Elle s’appelle Isabelle. Juste Isabelle. C’est incomplet, dirait-on, un prénom et puis rien. Mais la quête inconséquente des autres ajoute à son histoire le nom qui lui manquait. Depuis ce jour où ses parent l’emmènent soi-disant à la ville de Bruges et l’abandonnent sur la route, elle, son petit frère et sa petite sœur, sa douleur la nomme Isabelle Bruges. Un nom complet, taillé à même la perte. Pour elle, dès lors, le dos des gens devient leur “vrai” visage, celui que ces mêmes gens vous révèlent lorsqu’ils vous quittent.
Bobin décrit dans ce livre un mur au pouls battant, un mur à abattre, celui derrière lequel le cœur d’une fillette a trouvé refuge. Aînée de la fratrie, Isabelle se pense inapte à garder quelqu’un ou quelque chose, et pour le coup, ses propres parents. Elle traverse l’amour sans y glisser, sauf devant son cerisier, son immuable, dont l’affection pour la vie pousse et donne des fruits. Pas comme les gens.
Isabelle est en miette dans son sommeil. Elle est éparpillée en dizaine d’Isabelle qui marche dans le noir.
Elle se voit adoptée par une vieille dame qui, elle non plus, n’a rien su retenir, à part son chien. Délicatesse des échanges. Pudeurs des passerelles empruntées pour atteindre les solitudes convoitées, les apprivoiser. La famille recomposée s’invente des souvenirs.

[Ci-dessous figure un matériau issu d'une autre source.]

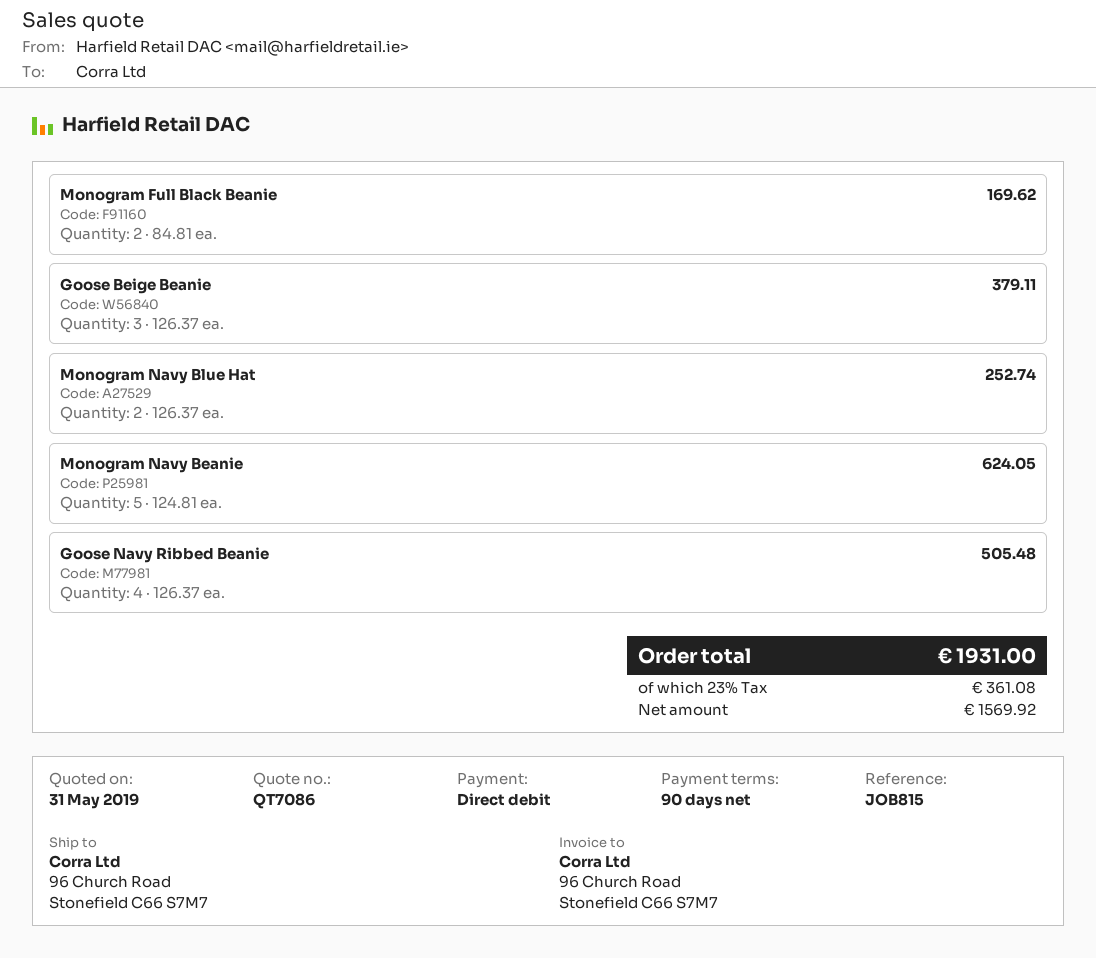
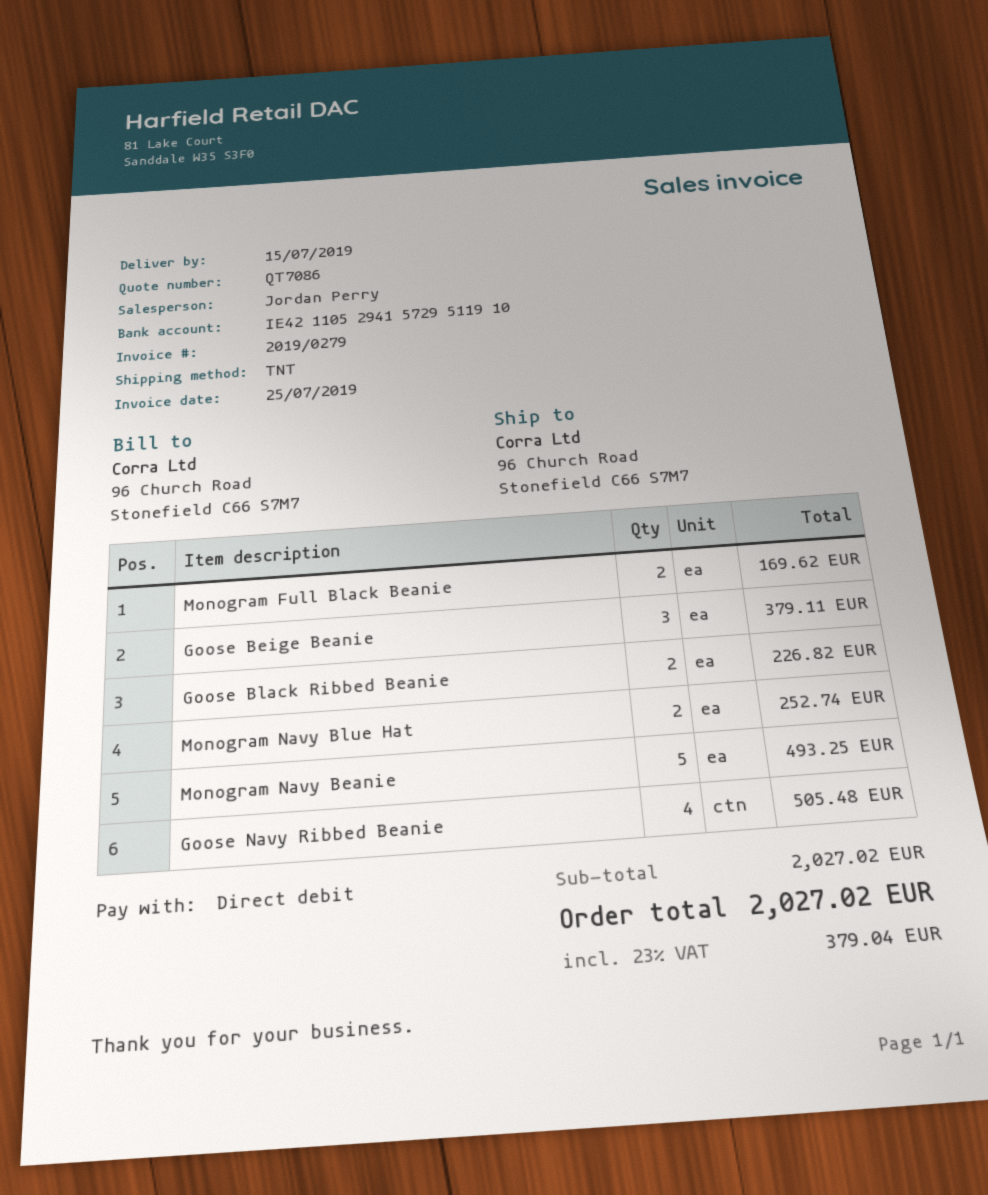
Monogram Navy Beanie: 5 for 624.05 -> 5 for 493.25
Goose Black Ribbed Beanie: none -> 2 for 226.82
tax: 23% = 361.08 -> 23% = 379.04
total: 1931.00 -> 2027.02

Christian Bobin est tour à tour cette jeune fille de 13 ans jusqu’à ses 18 ans. Il est cette dame de 79 ans dont la silhouette précieuse s’efface des murs à petits pas. Il est ce fils matelot qui revient quand on n’en savait plus l’odeur. Il est ce chien boiteux qui se cache pour souffrir, un rouge gorge qui échappe à la mort entre les doigts d’une enfant en colère de tant de politesse.
Le bonheur, c’est un épervier flottant sans effort sur le ciel, porté par l’air et le silence, du malheur qui plane, juste avant de fondre sur sa proie, de s’en saisir et de la déchirer.
Des pages se tournent qui défient l’abondance du silence. Les poèmes et les visions les plus pliées par le poids des chagrins et des espoirs se décrivent sans aucun nœud. Si simples, en fait. Si courtes, les phrases de Christian Bobin. En immersion en elle, il traduit le regard d’Isabelle, et lors de quelques lignes, voilà qu’il perce son mystère et ceux alentour.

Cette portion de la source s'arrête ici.